Naquele dia, porém, o garoto, já
cansado de ter a porta fechada sem cerimônia no meio da frase, resolveu bater
na minha porta. Para não fazer aquele papelão como o que fizera minha amiga,
atendi a porta com a expressão mais descontraída possível:
–
Sim?
– Oi, moça! Será que você pode me
ajudar?
Então era isso. Ia pedir esmola, ou
um lugar para dormir e comida, ou quem sabe acesso grátis a um telefone (leia-se:
meu telefone residencial) para falar
com parentes. Agora entendia porque minha vizinha sempre fechava a porta para
não ter que ouvi-lo dizer pela enésima vez a mesma coisa. Mas deixei-o
continuar:
– Sabe a sua vizinha? Não sei se
comentou com a senhora, mas foi assaltada semana passada, e o filho do
assaltante me conhece, o que acaba me tachando de bandido também, mas tem suas vantagem, né. Então, como eu tava
dizendo, esse filho conseguiu pegar a carteira dela e me deu. Aí outro dia eu vi ela entrando em casa e reconheci pela
foto na identidade. Resolvi chamá-la, mas ela fecha a porta na minha cara
sempre que eu vou lá. Você pode devolver para ela, por favor?

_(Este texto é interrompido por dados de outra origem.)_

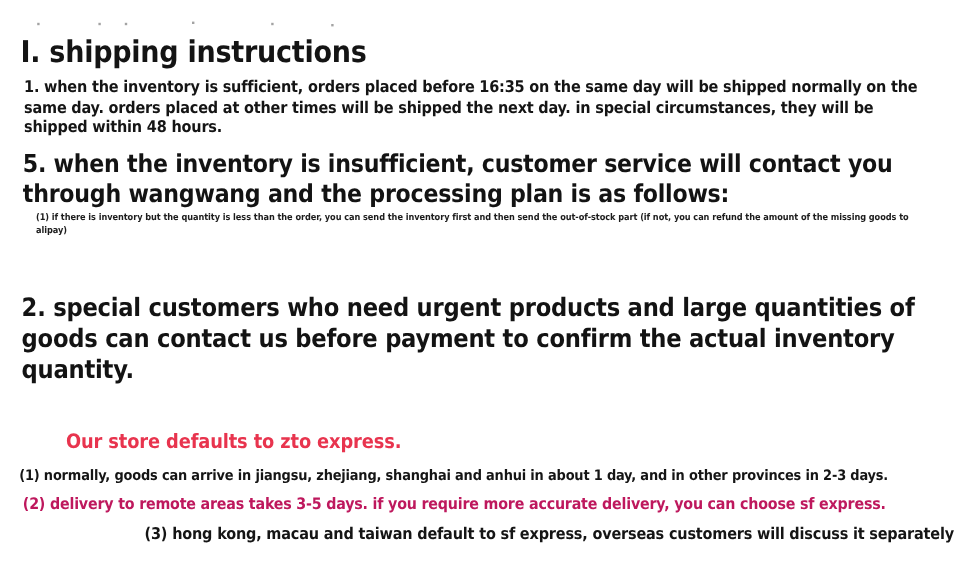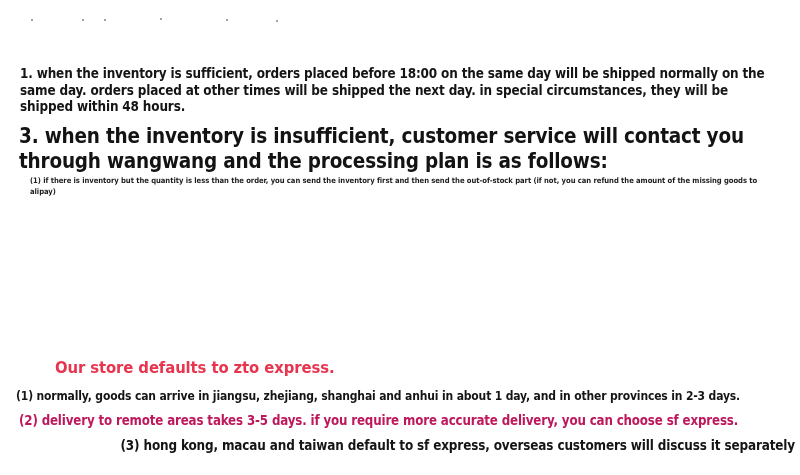"I. shipping instructions" div.blk { html: none -> <div>I. shipping instructions</div> }
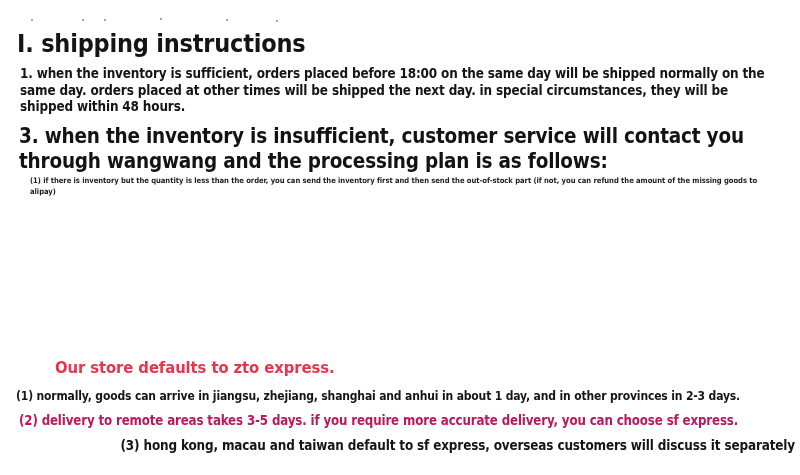"1. when the inventory is" div.blk { text: 18:00 -> 16:35 }
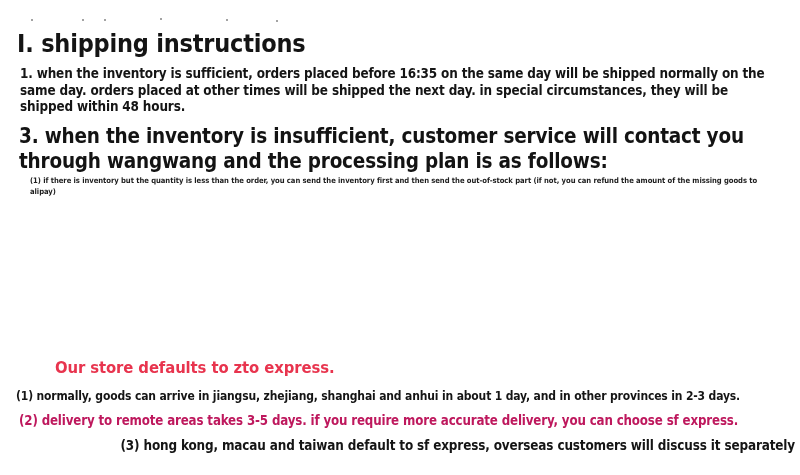"3. when the inventory is" div.blk { text: 3 -> 5 }
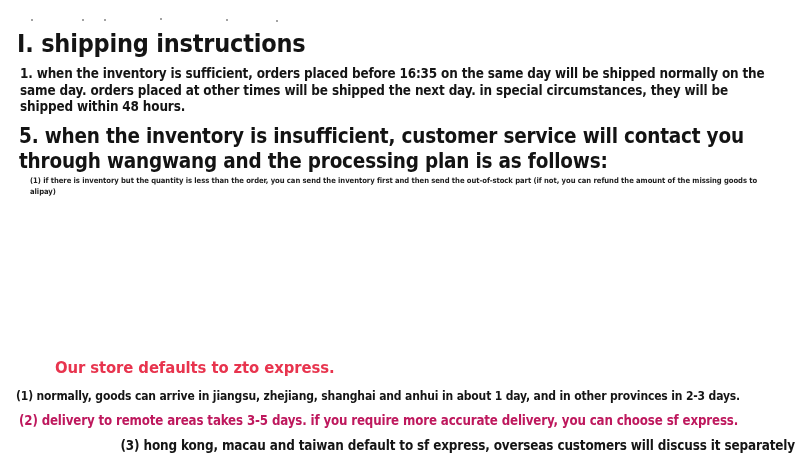"2. special customers who need" div.blk { html: none -> <div>2. special customers who need urgent products and large quantities of goods can contact us before payment to confirm the actual inventory quantity.</div> }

E me entregou uma carteira de couro
marrom bonitinha. Eu abri e lá estava, perfeitamente alinhada com os cartões de
crédito, a identidade da minha amiga com uma foto que foi tirada provavelmente
há uns anos atrás. Sorri e respondi:
– Muito obrigada! Pode ficar
tranquilo que vou fazer a entrega direitinho!
Ele acenou, já longe, e desapareceu no
meio das ruas barulhentas e movimentadas da cidade, talvez para bancar o
bandido honesto com mais alguém.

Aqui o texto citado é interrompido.